Experiences with edibles can vary wildly, even when following instructions on the box. Sure, some strains are headier than others, but researchers in Oakland, California, say it could be because the potency of THC has been miscalculated in some treats. 

A team from CW Analytical, an independent cannabis-testing laboratory, found that components in chocolate — a common ingredient for edibles — might be preventing accurate analysts when testing treats for potency. 

Here’s why:

When several ingredients are mixed together to make a food product — whether that’s in your kitchen or in an industrial bakehouse churning out edibles for sale at dispensaries — it creates a “matrix,” the composite of the food product. 

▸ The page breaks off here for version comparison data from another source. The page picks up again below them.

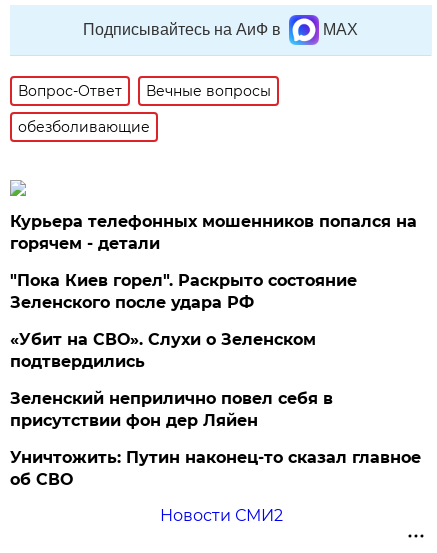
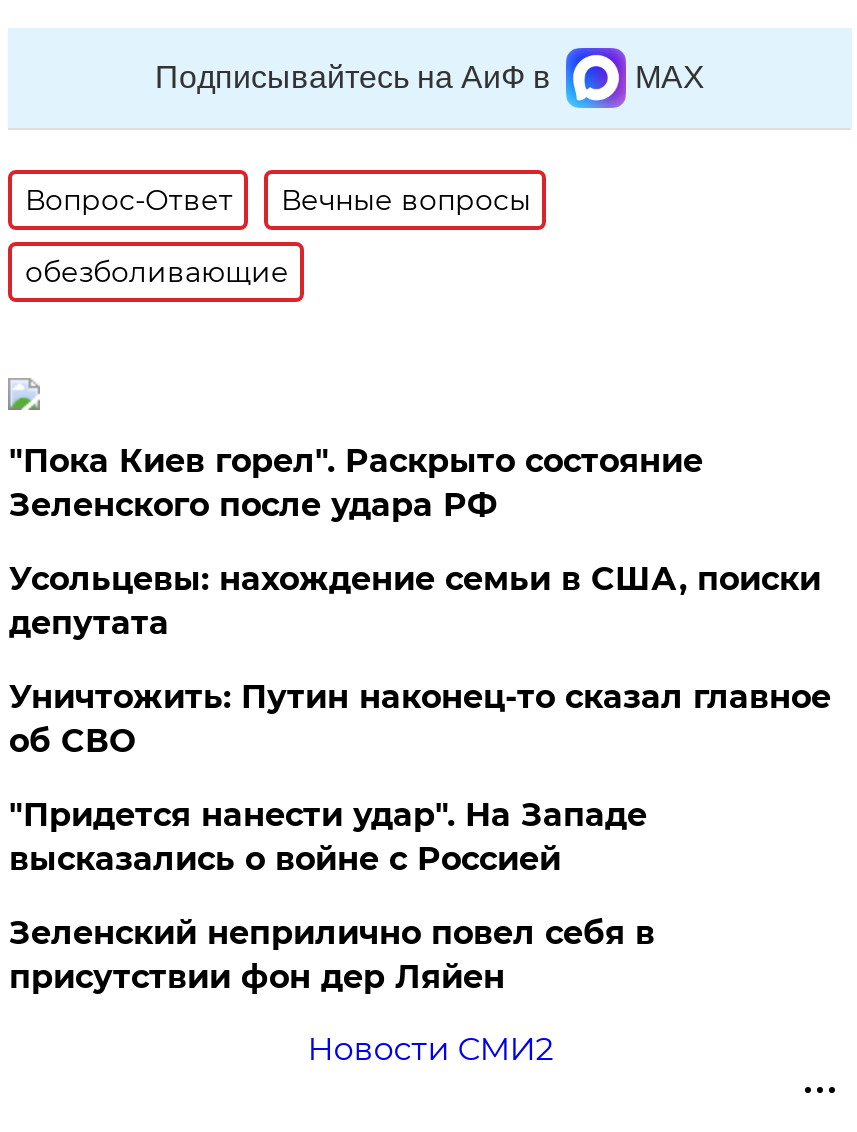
- Курьера телефонных мошенников попался на
- горячем - детали

moved up: "Пока Киев горел". Раскрыто состояние | Зеленского после удара РФ

- «Убит на СВО». Слухи о Зеленском
- подтвердились
+ Усольцевы: нахождение семьи в США, поиски
+ депутата
+ "Придется нанести удар". На Западе
+ высказались о войне с Россией

moved down: Зеленский неприлично повел cебя в | присутствии фон дер Ляйен

moved up: Уничтожить: Путин наконец-то сказал главное | об СВО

Basically, food is chemistry in action, in your mouth, with various ingredients interacting differently with one another. The combination can affect digestion and absorption of nutrients; a “matrix effect” that can skew testing results. 

The CW Analytical team believes that something in chocolate suppresses the delta-9-THC signal scientists are looking for.

“When we had less cannabis-infused chocolate in the sample vial, say 1 gram, we got higher THC potencies and more precise values than when we had 2 grams of the same infused chocolate in the vial,” principle investigator David Dawson said in a press release. “This goes against what I would consider basic statistical representation of samples, where one would assume that the more sample you have, the more representative it is of the whole.

“Simply changing how much sample is in the vial could determine whether a sample passes or fails, which could have a huge impact on the producer of the chocolate bars, as well as the customer who might be under- or overdosing because of this weird quirk of matrix effects,” he said.

The next step for the team is to determine which ingredient in chocolate is the culprit. According to Dawson in the press release, “Our best lead right now is that it has something to do with the fats, which makes sense considering that delta-9-THC is fat-soluble.”

Dawson hopes to study how other cannabinoids interact, specifically CBD, as it is cropping up in foods around the country. 

It’s important research as the push for nationwide legalization marches forward — with better understanding of how THC interacts with foods, businesses can ensure that they are providing the best product to their consumers. Accurate potency testing means better medicine and better adult-use products.